Segment Start: Recorded data

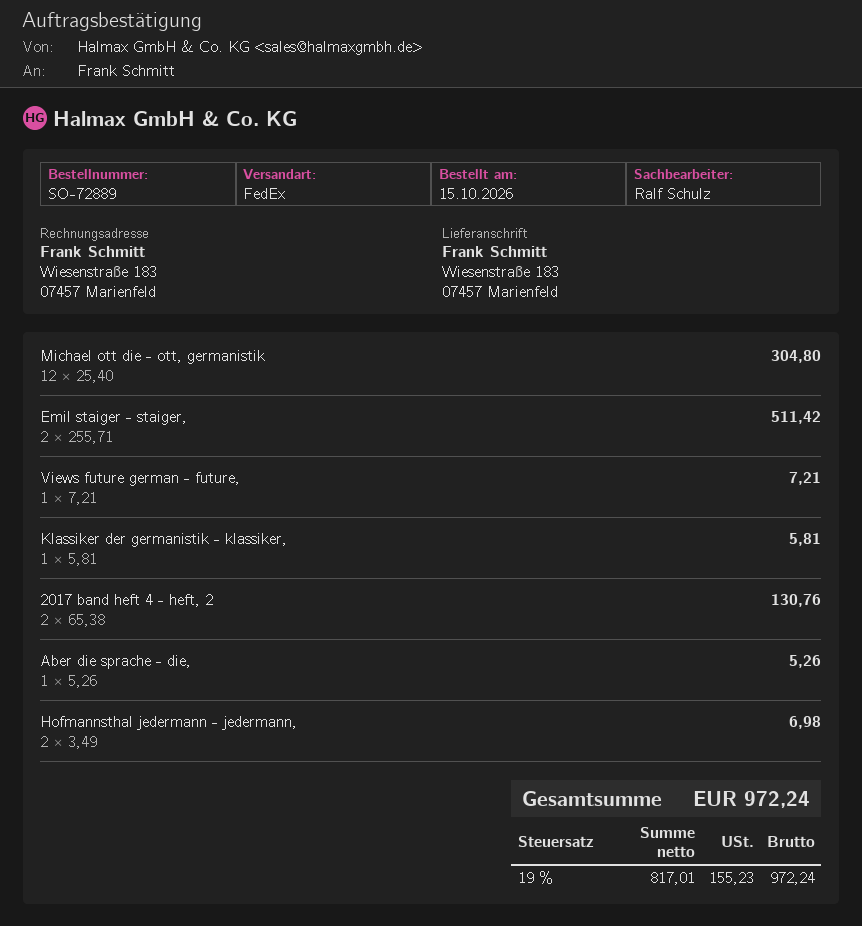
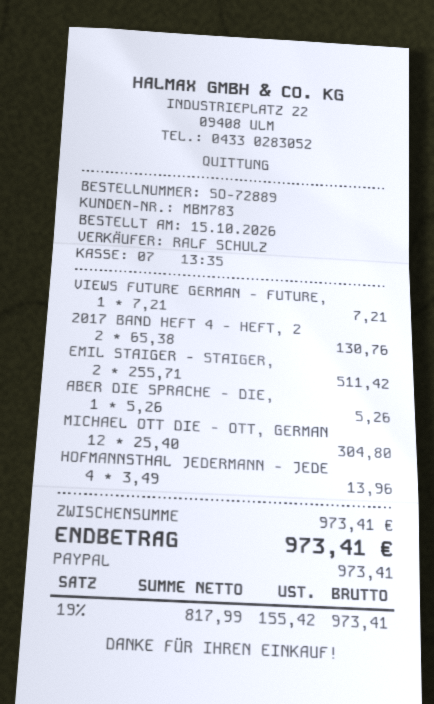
Klassiker der germanistik - klassiker,: 1 x 5.81 = 5.81 -> none
Hofmannsthal jedermann - jedermann,: 2 x 3.49 = 6.98 -> 4 x 3.49 = 13.96
net: 817.01 -> 817.99
tax: 19% = 155.23 -> 19% = 155.42
total: 972.24 -> 973.41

Segment End: Recorded data

**Your instructions:**
What needs duplicating is the run of lines from the one containing "Hofmannsthal jedermann - jedermann,: 2" through the last line of the entries above, exact and complete.

**Finished exercise:**
Hofmannsthal jedermann - jedermann,: 2 x 3.49 = 6.98 -> 4 x 3.49 = 13.96
net: 817.01 -> 817.99
tax: 19% = 155.23 -> 19% = 155.42
total: 972.24 -> 973.41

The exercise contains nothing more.